1. The Computational Proof Came for Free
The most important fact arrived by accident. We built large language models to predict the next word in human text, and they became fluent, coherent, and competent across an astonishing range of tasks: syntactic judgment, reading comprehension, dialogue, reasoning. All from pure next-token prediction. No rule systems were programmed in. No grammar was hand-coded.
This establishes something stronger than “autoregression works for language.” It establishes that autoregression is sufficient. A single mechanism, scaled, reproduces the full range of linguistic competence we used to attribute to a stack of specialized modules.

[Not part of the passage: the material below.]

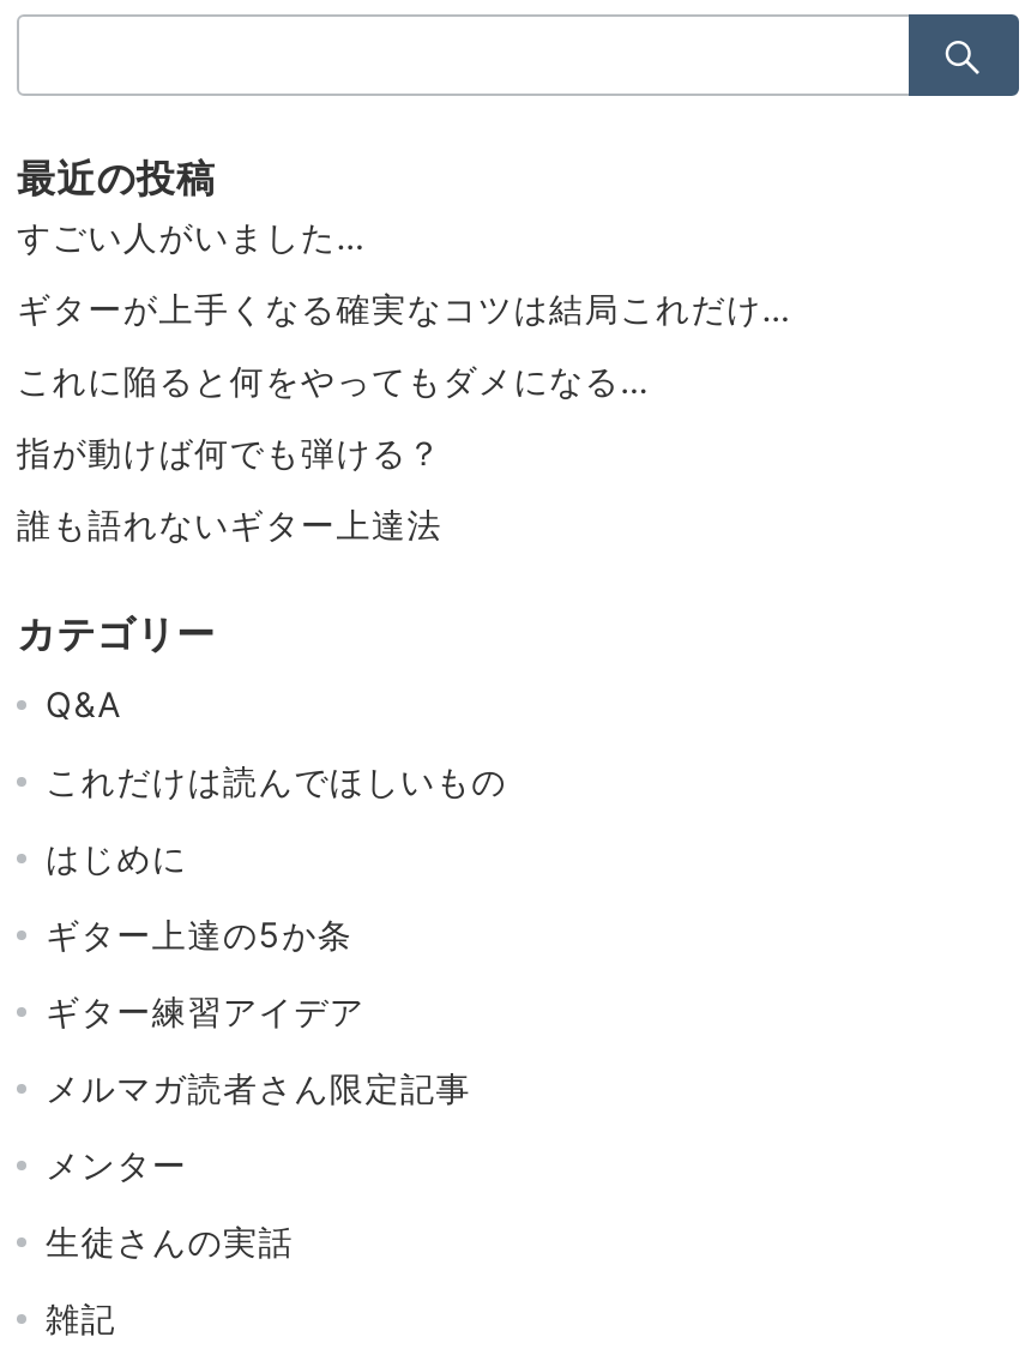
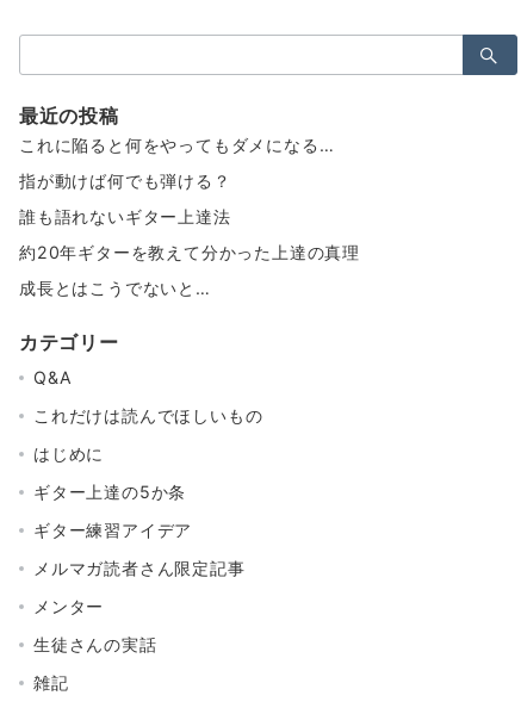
[17,216,793,329] すごい人がいました… | ギターが上手くなる確実なコツは結局これだけ… -> none
moved [17,360,651,545] -> [19,135,334,227]: これに陥ると何をやってもダメになる… | 指が動けば何でも弾ける？ | 誰も語れないギター上達法
none -> [19,242,360,298] 約20年ギターを教えて分かった上達の真理 | 成長とはこうでないと…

Sufficiency carries a sharp implication. If autoregression alone suffices for human-level linguistic competence, then any additional mechanism we want to posit in the human case has to earn its place. It would either be computationally redundant (doing work that next-token generation already does) or it would produce capacities that models demonstrably lack. Since models match human linguistic performance across benchmarks, the extra machinery is superfluous. The most parsimonious hypothesis is that humans run the same kind of process.
This is a sufficiency argument, and it reverses the usual burden of proof. The question is no longer “can autoregression explain language?” It is “what, exactly, requires anything beyond it?”
2. The Archaeological Argument: We Wrote the Training Data
Here is the part that turns sufficiency into something closer to proof.
Language models did not invent autoregressive structure. They discovered it, in the statistics of the corpora we trained them on. But humans produced those corpora. Every sentence, every paragraph, every linguistic regularity that makes next-token prediction succeed was generated by human cognition in the first place.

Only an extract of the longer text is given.